End-to-End Agents over Graphs with Memgraph’s AI Toolkit, LangGraph & MCP

By Matea Pesic
12 min readJune 4, 2025

When you connect LangGraph's control logic with Memgraph's AI toolkit and MCP’s protocol layer, you create agents that can dynamically think, act, and query at runtime.

In this article, we’ll walk through building and running an intelligent agent powered by the LangGraph framework and Memgraph AI Toolkit, and explore how to integrate Memgraph via Model Context Protocol (MCP) for seamless, real-time LLM interactions.

These tools together allow you to query and reason over complex graph data, build structured, reactive agents and easily plug Memgraph into LLM interfaces like Claude using MCP.

What we'll cover

  • Set up Memgraph and load the data
  • Build a LangGraph agent that uses Memgraph tools
  • Visualize, test, and debug with LangGraph Studio and LangSmith
  • Interact with Memgraph through Claude Desktop via MCP

Start Memgraph

First, spin up a local Memgraph instance with MAGE enabled:

docker run -p 7687:7687 \
--name memgraph \
memgraph/memgraph-mage:latest \
--schema-info-enabled=true

Once Memgraph is running, load the data. In this example, the Game of Thrones dataset is loaded from Memgraph Lab.

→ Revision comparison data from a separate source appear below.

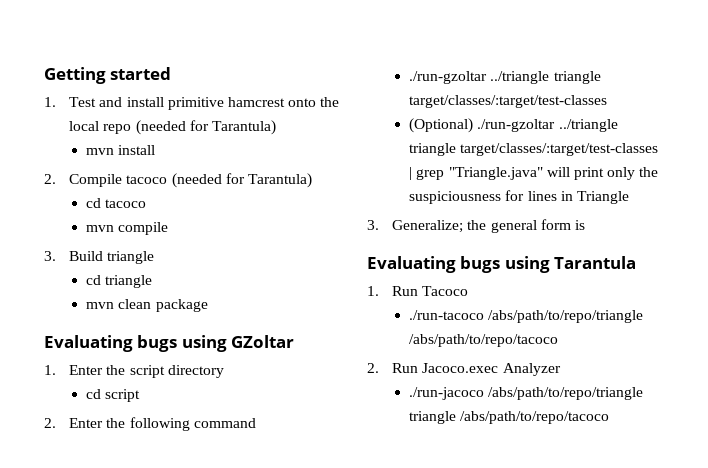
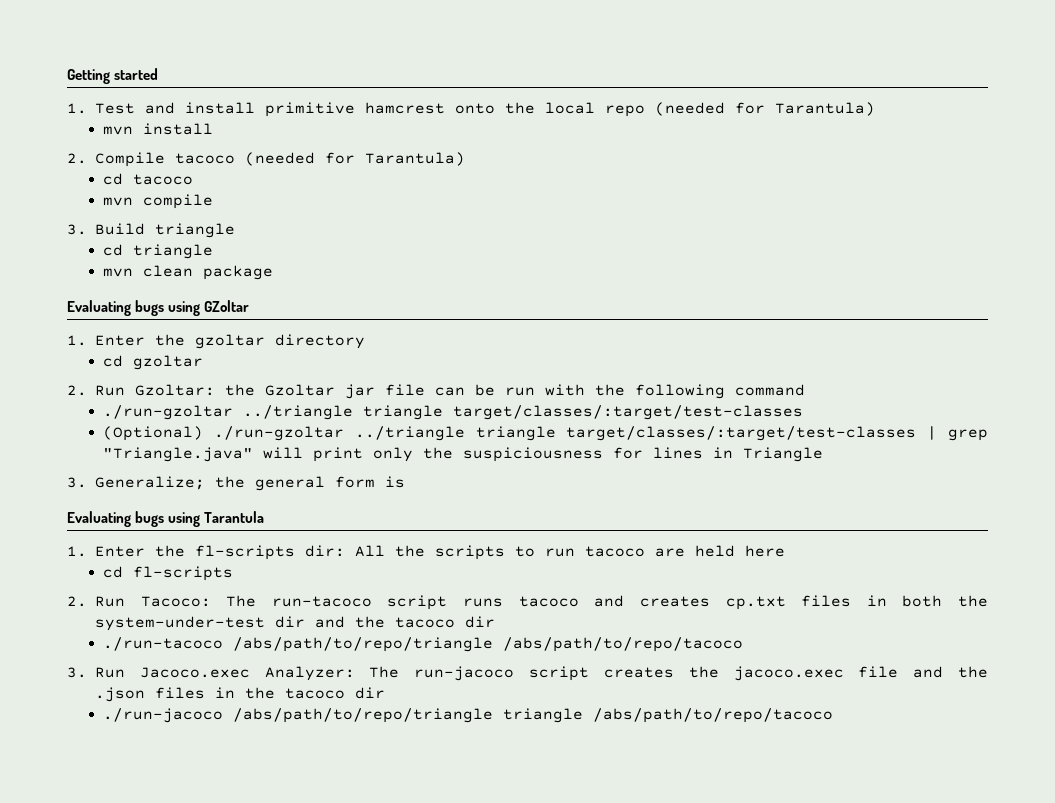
[129,365,165,378] script -> [195,334,265,349] gzoltar
[105,389,141,402] [44,418,104,428] script // 2. Enter -> [133,355,204,370] [67,384,585,399] gzoltar // 2. Run Gzoltar: the Gzoltar jar file can be run with
[392,286,469,296] Run Tacoco -> [95,545,785,560] [103,566,234,581] [67,595,989,610] [95,616,495,631] Enter the fl-scripts dir: All the scripts to run tacoco are held here // cd fl-scripts // 2. Run Tacoco: The run-tacoco script runs tacoco and creates cp.txt files in both the system-under-test dir and the tacoco dir
[367,363,379,373] 2. -> [67,667,87,678] 3.
[502,363,561,376] Analyzer -> [264,666,989,681] [95,687,385,702] Analyzer: The run-jacoco script creates the jacoco.exec file and the .json files in the tacoco dir

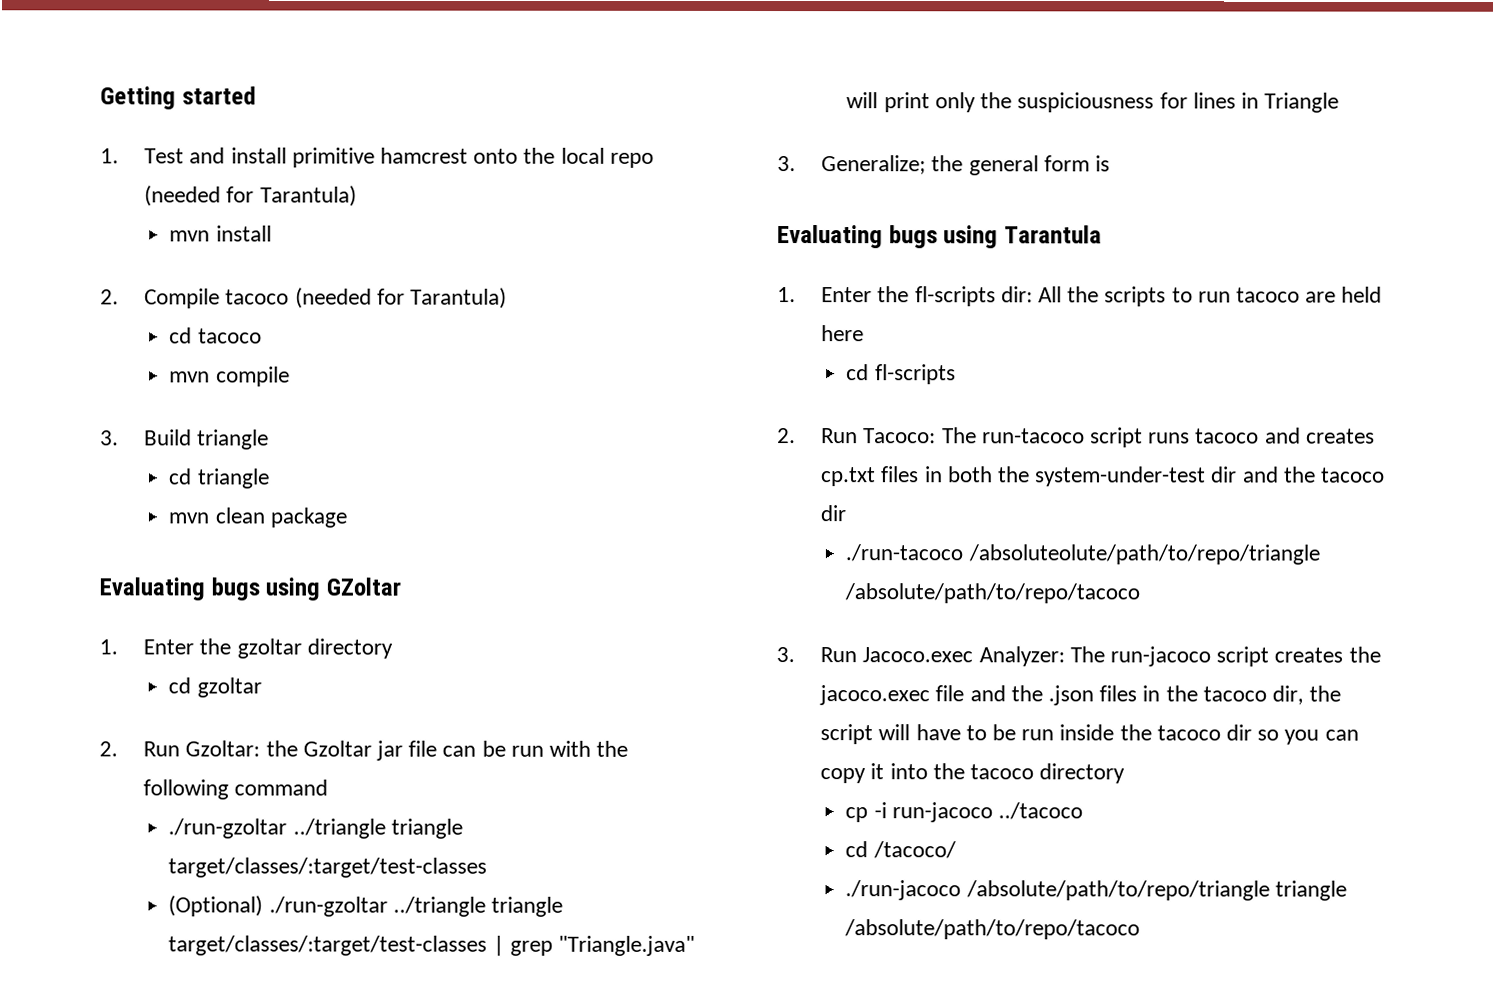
[233,637,744,652] /abs/path/to/repo/triangle /abs/path/to/repo/tacoco -> [967,544,1320,565] [844,583,1141,604] /absoluteolute/path/to/repo/triangle /absolute/path/to/repo/tacoco
[355,687,385,699] [103,708,834,723] dir // ./run-jacoco /abs/path/to/repo/triangle triangle /abs/path/to/repo/tacoco -> [1272,685,1342,705] [820,724,1359,745] [820,763,1126,784] [845,802,1084,823] [845,841,956,859] [845,880,1347,901] [844,919,1141,940] dir, the script will have to be run inside the tacoco dir so you can copy it into the tacoco directory // cp -i run-jacoco ../tacoco // cd /tacoco/ // ./run-jacoco /absolute/path/to/repo/triangle triangle /absolute/path/to/repo/tacoco

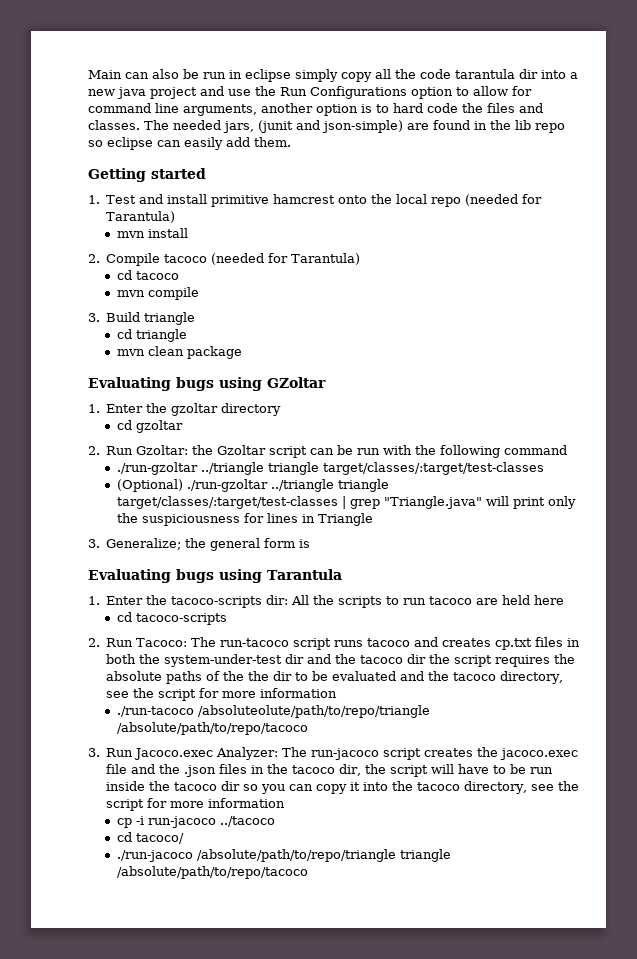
(100, 98) none -> [88,69,578,82] [88,86,532,99] [88,103,543,116] [88,120,565,133] [88,137,291,150] Main can also be run in eclipse simply copy all the code tarantula dir into a new java project and use the Run Configurations option to allow for command line arguments, another option is to hard code the files and classes. The needed jars, (junit and json-simple) are found in the lib repo so eclipse can easily add them. //
[375,740,438,761] jar file -> [269,446,308,458] script
[914,286,996,307] fl-scripts -> [171,596,263,608] tacoco-scripts
[874,364,956,385] fl-scripts -> [135,613,227,625] tacoco-scripts
(847, 513) none -> [429,654,576,667] [106,671,564,684] [106,688,338,701] the script requires the absolute paths of the the dir to be evaluated and the tacoco directory, see the script for more information
[1039,763,1126,784] directory -> [464,781,580,794] [106,798,286,811] directory, see the script for more information
[872,841,956,859] /tacoco/ -> [135,833,184,844] tacoco/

Set up your LangGraph project

The next step is to create a local LangGraph server. We’ll follow the Quickstart instructions from the LangGraph documentation.

LangGraph lets you build agents using a graph-based control flow. It’s ideal when your app needs to act differently based on context or tool outputs.

Before starting:

  • Install Python 3.11+
  • Get a LangSmith API key (for logging/debugging)

Then:

pip install --upgrade "langgraph-cli[inmem]"
langgraph new path/to/your/app --template new-langgraph-project-python

Next, install the needed dependencies. To make sure you have everything required for this example, include the following libraries in your pyproject.toml:

"langchain-memgraph==0.1.3",
"langchain==0.3.25",
"langchain-openai==0.3.17"

And run:

cd path/to/your/app
pip install -e .

Configure your environment

After setting up your app, configure your .env file. Copy the contents of .env.example provided in your project, and update it with your API keys. Your .env might look like this:

# To separate your traces from other application
LANGSMITH_PROJECT=new-agent
 
# Add API keys for connecting to LLM providers, data sources, and other integrations here
OPENAI_API_KEY=""
LANGSMITH_TRACING=""
LANGSMITH_API_KEY=""

Stick to the steps: install the CLI, generate your app, install dependencies, and configure your environment. Once this is complete, you’re ready to build and run your LangGraph application.

Build your agent

To define the agent’s behavior, we modify the graph.py file. This is where we construct the core logic of our LangGraph application by wiring together the language model, the tools from the Memgraph AI Toolkit, and the agent's control flow.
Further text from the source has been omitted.